# [SUPPLIED ENTRIES]
*** Block opens ***
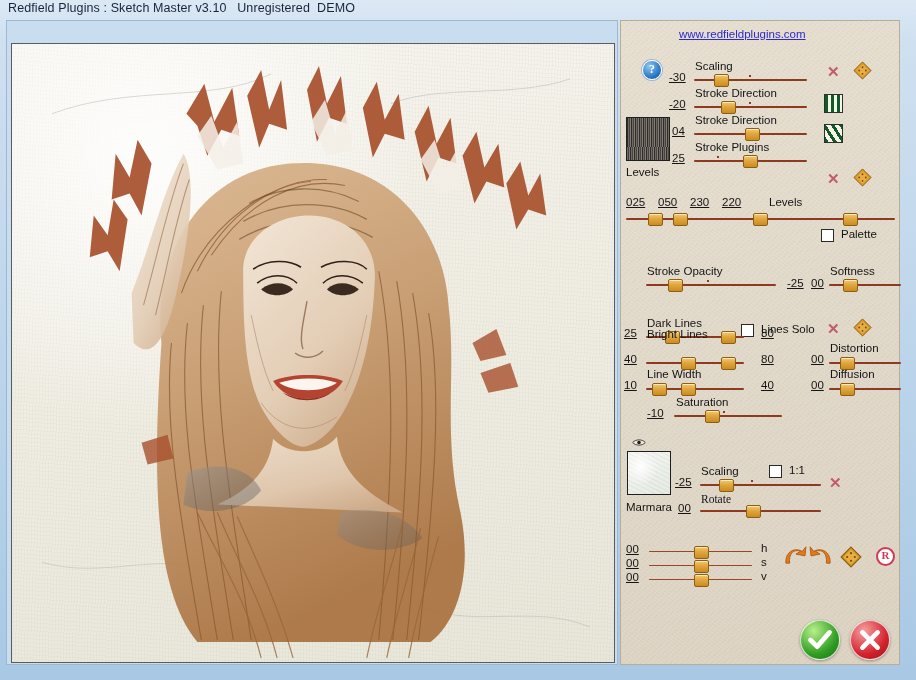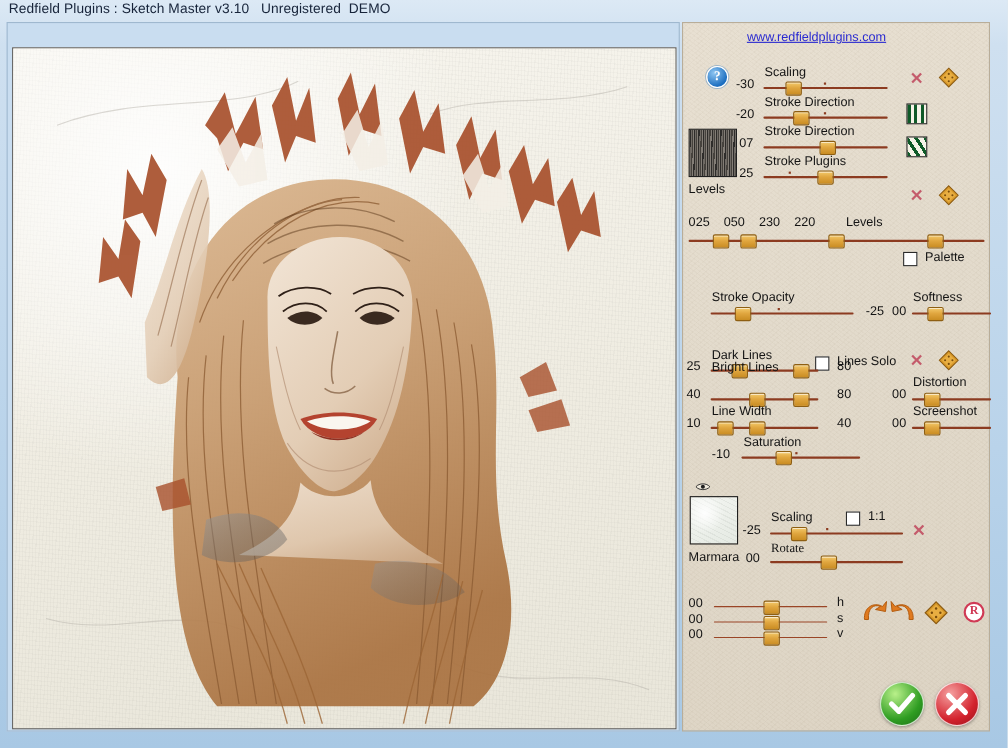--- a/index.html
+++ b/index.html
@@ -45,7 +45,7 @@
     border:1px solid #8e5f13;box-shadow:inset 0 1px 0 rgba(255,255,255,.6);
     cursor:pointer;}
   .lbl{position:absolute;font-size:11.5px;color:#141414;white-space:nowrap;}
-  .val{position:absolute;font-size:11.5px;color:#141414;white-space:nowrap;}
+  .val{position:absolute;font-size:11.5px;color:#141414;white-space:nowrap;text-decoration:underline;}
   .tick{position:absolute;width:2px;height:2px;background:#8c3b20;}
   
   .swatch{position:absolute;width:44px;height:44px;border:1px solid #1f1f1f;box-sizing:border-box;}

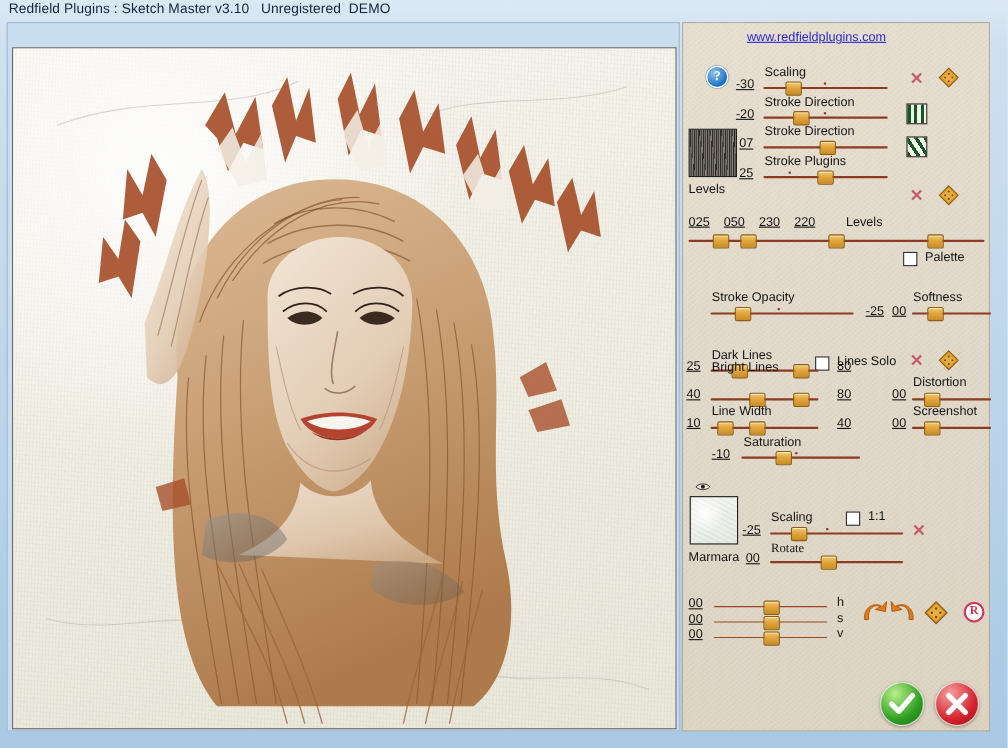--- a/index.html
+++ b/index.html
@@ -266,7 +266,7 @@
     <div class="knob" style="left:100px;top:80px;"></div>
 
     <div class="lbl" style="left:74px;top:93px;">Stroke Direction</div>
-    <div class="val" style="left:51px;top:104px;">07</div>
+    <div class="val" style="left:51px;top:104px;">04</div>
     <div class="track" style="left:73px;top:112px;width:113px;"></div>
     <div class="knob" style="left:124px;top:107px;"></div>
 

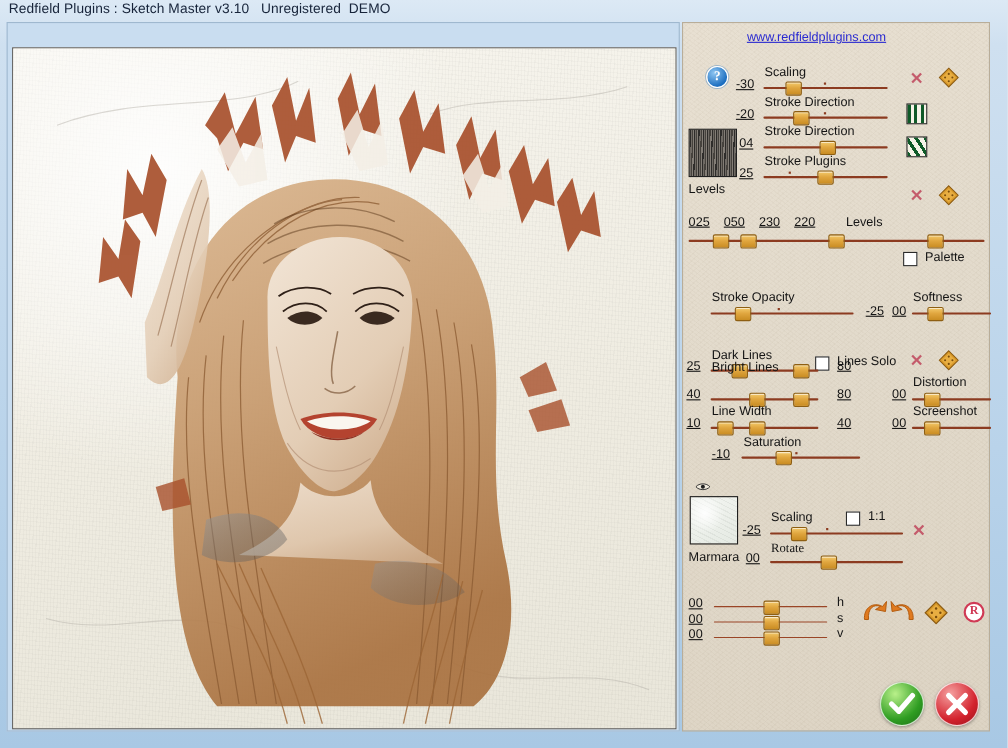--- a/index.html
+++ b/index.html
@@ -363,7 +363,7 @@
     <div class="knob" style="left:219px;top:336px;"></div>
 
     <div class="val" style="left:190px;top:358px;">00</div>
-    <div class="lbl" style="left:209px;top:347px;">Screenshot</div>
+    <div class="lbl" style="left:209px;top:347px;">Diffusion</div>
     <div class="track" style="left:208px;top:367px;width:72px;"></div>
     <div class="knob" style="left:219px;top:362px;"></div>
*** Block closes ***
# [PROBLEM DETAILS]
Transcribe the records above exactly as they appear, leaving out any pictures.

# [EXERCISE RESPONSE]
--- a/index.html
+++ b/index.html
@@ -45,7 +45,7 @@
     border:1px solid #8e5f13;box-shadow:inset 0 1px 0 rgba(255,255,255,.6);
     cursor:pointer;}
   .lbl{position:absolute;font-size:11.5px;color:#141414;white-space:nowrap;}
-  .val{position:absolute;font-size:11.5px;color:#141414;white-space:nowrap;}
+  .val{position:absolute;font-size:11.5px;color:#141414;white-space:nowrap;text-decoration:underline;}
   .tick{position:absolute;width:2px;height:2px;background:#8c3b20;}
   
   .swatch{position:absolute;width:44px;height:44px;border:1px solid #1f1f1f;box-sizing:border-box;}

--- a/index.html
+++ b/index.html
@@ -266,7 +266,7 @@
     <div class="knob" style="left:100px;top:80px;"></div>
 
     <div class="lbl" style="left:74px;top:93px;">Stroke Direction</div>
-    <div class="val" style="left:51px;top:104px;">07</div>
+    <div class="val" style="left:51px;top:104px;">04</div>
     <div class="track" style="left:73px;top:112px;width:113px;"></div>
     <div class="knob" style="left:124px;top:107px;"></div>
 

--- a/index.html
+++ b/index.html
@@ -363,7 +363,7 @@
     <div class="knob" style="left:219px;top:336px;"></div>
 
     <div class="val" style="left:190px;top:358px;">00</div>
-    <div class="lbl" style="left:209px;top:347px;">Screenshot</div>
+    <div class="lbl" style="left:209px;top:347px;">Diffusion</div>
     <div class="track" style="left:208px;top:367px;width:72px;"></div>
     <div class="knob" style="left:219px;top:362px;"></div>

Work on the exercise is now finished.